CANbridge Pharmaceuticals, Inc. (1228.HK) is delighted to announce that long-term follow up data from the Phase 1/2 study of CAN008 (asunercept) plus temozolomide/radiotherapy (TMZ/RT) in newly diagnosed glioblastoma multiforme (GBM) has revealed an impressive long-term survival rate of 67% at five years, three years after the trial ended!
The data will be presented as a poster at the European Society of Medical Oncologists (ESMO) Sarcoma and Rare Cancers Annual Congress, March 20-22, in Lugano, Switzerland. Conducted at Chang Gung Memorial Hospital, Taoyuan, Taiwan, the study was led by Wei Kuo-Chen MD, Professor, formerly at Chang Gung Memorial Hospital and now at New Taipei City Tucheng Hospital. This breakthrough research is a testament to CANbridge’s commitment to the research, development and commercialization of transformative therapies to treat rare diseases and oncology.
In the CAN008 Phase 1/2 trial, four out of nine newly diagnosed glioblastoma multiforme patients in the high dose cohort (400mg) were alive at the five-year follow-up, three years after the trial completion.
This remarkable 83% two-year survival rate is more than twice the institutional GBM database’s 34.3%, and the median progression-free survival of 17.95 months is more than double the historical median of 6.9 months for GBM patients receiving standard-of-care treatment. Moreover, the study found that a high tumor mutation burden and DNAH family gene mutation were linked to favorable responses to CAN008 treatment.

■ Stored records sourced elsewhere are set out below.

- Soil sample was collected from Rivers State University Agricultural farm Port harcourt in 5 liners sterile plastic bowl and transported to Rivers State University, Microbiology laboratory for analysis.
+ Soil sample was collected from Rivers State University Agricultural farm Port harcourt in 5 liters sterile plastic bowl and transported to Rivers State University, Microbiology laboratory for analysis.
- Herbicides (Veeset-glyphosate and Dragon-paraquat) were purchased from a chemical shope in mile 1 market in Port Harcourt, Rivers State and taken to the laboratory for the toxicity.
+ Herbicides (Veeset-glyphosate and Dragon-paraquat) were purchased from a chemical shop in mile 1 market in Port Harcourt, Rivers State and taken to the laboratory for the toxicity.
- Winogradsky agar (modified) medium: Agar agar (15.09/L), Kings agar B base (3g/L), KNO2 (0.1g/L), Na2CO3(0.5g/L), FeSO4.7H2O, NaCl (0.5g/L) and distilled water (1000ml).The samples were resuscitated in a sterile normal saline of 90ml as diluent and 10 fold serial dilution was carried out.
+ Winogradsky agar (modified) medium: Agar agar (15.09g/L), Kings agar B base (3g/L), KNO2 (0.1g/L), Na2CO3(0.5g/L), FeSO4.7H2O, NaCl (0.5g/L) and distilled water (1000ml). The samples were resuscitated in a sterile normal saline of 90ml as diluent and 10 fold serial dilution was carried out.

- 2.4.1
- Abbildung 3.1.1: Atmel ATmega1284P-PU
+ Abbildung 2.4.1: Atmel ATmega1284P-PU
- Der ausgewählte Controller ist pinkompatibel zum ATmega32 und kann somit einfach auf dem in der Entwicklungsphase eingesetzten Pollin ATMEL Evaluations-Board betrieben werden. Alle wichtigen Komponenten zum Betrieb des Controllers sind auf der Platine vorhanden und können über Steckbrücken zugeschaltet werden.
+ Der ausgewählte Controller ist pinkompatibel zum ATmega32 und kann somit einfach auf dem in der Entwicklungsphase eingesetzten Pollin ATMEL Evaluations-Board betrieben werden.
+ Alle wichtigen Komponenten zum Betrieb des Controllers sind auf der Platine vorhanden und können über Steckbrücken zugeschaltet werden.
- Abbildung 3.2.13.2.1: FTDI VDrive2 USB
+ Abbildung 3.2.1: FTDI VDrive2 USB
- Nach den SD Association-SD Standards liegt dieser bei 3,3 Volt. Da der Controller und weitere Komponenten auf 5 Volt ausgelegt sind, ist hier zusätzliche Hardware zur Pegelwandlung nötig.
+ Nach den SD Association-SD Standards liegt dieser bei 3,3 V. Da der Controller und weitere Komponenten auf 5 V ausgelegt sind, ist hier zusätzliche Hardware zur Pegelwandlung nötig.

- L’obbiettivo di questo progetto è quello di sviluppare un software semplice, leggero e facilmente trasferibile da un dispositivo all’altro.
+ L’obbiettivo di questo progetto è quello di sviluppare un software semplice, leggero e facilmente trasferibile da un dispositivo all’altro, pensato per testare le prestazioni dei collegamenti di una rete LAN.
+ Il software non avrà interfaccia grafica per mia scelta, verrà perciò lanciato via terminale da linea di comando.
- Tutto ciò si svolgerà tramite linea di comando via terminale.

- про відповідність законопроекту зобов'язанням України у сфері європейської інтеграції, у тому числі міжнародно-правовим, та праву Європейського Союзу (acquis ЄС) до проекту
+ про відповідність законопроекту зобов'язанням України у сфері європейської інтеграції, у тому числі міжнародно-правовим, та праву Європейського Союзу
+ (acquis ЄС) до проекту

CAN008, a treatment under investigation to battle glioblastoma multiforme (GBM), is currently undergoing a Phase 2 clinical trial in China. Hopes are high, as mid-2023 is projected to bring an interim analysis of the trial’s data.
CANbridge’s CAN008 has delivered promising results in glioblastoma multiforme, one of the deadliest cancers with dismal survival rates. Chief Medical Officer Gerry Cox, M.D., Ph.D., and a study author, reports that CAN008 patients showed an impressive median progression-free-survival of 17.95 months—more than double the historical median PFS for standard-of-care GBM patients—and that 67% of high-dose patients were alive after five years. These results are a shining light of hope in a field with few treatment advances and a high unmet medical need.
CANbridge is thrilled to report a five-year survival rate of patients in their CAN008 Phase 1/2 trial, three years after its completion, in glioblastoma multiforme, a cancer with typically poor outcomes. Lead candidate CAN008 is currently in a Phase 2 GBM trial in China, and CANbridge is committed to bringing this potentially new and promising treatment to brain cancer patients. Founder, Chairman and CEO James Xue, Ph.D. said, “We are extremely encouraged by these results and look forward to the continued development of CAN008.”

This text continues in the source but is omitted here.